There is also a growing industry of well-intentioned tech entrepreneurs inventing wearables to prevent sexual assault, thus treating it like just another sector of the market to be disrupted. In 2017, for instance, an MIT graduate invented a Bluetooth-enabled sticker that was designed to call five emergency contacts automatically if it was taken off by force, unless the wearer indicated that the disrobing was consensual. (The fact that the video for the sticker featured it being put on a bra made it all the more creepy.) Consent apps designed to be used by both parties before sexual encounters have also been criticized by sexual assault prevention for failing to recognize, as was the case with the Tulipan ad, that consent is an ongoing dialogue, and the boundaries for what is and isn’t OK in bed can and should be continuously discussed and renegotiated. “It’s not a contract between two individuals,” Reina Gattuso wrote for Feministing. “It’s a collective process of creating more egalitarian social norms which operates from our bedrooms to our classrooms to our movements.”

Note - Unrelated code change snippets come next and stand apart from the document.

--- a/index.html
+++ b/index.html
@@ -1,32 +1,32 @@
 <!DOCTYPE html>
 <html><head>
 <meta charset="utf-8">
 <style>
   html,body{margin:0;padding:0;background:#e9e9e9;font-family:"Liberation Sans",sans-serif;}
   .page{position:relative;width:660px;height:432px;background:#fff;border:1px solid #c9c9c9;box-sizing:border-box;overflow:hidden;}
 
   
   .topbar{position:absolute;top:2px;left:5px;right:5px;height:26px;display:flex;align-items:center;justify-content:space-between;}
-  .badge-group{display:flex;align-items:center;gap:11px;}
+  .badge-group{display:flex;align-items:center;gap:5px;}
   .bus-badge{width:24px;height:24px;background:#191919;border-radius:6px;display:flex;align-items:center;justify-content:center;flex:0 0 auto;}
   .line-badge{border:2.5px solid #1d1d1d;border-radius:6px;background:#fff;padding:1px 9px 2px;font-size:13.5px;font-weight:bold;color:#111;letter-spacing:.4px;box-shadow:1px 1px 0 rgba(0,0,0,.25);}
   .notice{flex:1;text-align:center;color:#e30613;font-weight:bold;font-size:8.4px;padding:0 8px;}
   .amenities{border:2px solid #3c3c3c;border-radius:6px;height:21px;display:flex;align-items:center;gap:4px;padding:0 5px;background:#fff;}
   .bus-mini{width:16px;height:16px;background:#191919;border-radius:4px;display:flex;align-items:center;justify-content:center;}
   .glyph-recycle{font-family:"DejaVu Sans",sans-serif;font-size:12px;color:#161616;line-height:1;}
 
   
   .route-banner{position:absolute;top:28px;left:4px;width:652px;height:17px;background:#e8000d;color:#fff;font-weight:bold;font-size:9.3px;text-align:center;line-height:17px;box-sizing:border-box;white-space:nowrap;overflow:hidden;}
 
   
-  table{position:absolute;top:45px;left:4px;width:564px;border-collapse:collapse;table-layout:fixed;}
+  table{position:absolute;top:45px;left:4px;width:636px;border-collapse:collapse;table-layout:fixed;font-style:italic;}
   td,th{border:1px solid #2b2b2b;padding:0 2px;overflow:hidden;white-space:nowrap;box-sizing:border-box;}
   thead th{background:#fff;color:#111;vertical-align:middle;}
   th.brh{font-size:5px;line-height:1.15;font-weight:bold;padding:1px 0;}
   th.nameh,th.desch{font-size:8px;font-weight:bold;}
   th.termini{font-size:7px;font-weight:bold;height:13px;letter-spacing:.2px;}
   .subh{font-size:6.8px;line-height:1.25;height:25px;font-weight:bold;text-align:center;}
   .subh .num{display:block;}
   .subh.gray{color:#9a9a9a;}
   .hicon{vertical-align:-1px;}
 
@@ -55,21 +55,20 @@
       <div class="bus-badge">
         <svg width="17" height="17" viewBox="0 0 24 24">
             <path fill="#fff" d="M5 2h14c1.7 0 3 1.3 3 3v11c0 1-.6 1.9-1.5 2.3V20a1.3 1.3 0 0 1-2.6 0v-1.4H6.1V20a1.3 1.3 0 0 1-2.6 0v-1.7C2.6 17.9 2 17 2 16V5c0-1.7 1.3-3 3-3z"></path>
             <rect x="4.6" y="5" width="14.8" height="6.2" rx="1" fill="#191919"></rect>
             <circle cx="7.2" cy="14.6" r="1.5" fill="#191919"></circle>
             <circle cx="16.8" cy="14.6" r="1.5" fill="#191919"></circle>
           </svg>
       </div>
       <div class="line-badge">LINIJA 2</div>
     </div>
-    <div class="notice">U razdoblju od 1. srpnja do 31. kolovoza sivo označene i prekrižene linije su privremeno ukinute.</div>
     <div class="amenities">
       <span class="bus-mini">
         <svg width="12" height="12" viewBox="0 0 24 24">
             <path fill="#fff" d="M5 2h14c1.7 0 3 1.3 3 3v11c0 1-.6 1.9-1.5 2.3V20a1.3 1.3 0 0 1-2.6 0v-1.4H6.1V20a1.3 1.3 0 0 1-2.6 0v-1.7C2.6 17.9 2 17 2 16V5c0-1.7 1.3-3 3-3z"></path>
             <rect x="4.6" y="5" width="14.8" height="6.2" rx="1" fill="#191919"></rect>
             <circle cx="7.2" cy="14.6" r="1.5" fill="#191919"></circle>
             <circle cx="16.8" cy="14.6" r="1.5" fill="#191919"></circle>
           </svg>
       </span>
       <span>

And this, ultimately, is the central problem with ad agencies treating consent as a commodity like any other on the marketplace, something that can be sold to consumers via slick, millennial-pink-hued marketing tactics: this can only be effective if both the buyer and the seller understand the product to begin with. And even in 2019, when it comes to consent, that is woefully not the case: studies have shown, time and again, that many people have a fundamental misunderstanding of what constitutes sexual misconduct and what does not.
According to one horrifying 2017 survey, only 64% of respondents said that “watching someone in a private act without their knowledge and permission” counted as a violation of sexual consent, and only 67% of men said they thought that “sexual intercourse where one of the partners is pressured to give their consent” counted as sexual assault. If nearly one-third of men don’t understand one of the most fundamental tenets of consensual sex — i.e., that both partners must provide it, willingly and without being under duress — then it’s going to take a lot more than a clever ad for a condom to course-correct here.
For its part, Tulipán seems happy with the brutal response to the ad, simply by virtue of the fact that it started a conversation in the first place. “At BBDO we are very happy with everything that was generated around this initiative,” Campinas said when asked about the harsh criticism of the ad, attributing the campaign’s shortcomings to the fact that “Tulipán is a local brand, which does not have big budgets.”
“The aim of this campaign is to raise awareness and promote the debate in society about consent when having sex,” he says. “The fact that all these new edges of the debate arise (for example, that consent can be revoked), feed the campaign and help putting the issue on the table.” But the real question is, why should there be any debate around sexual consent at all?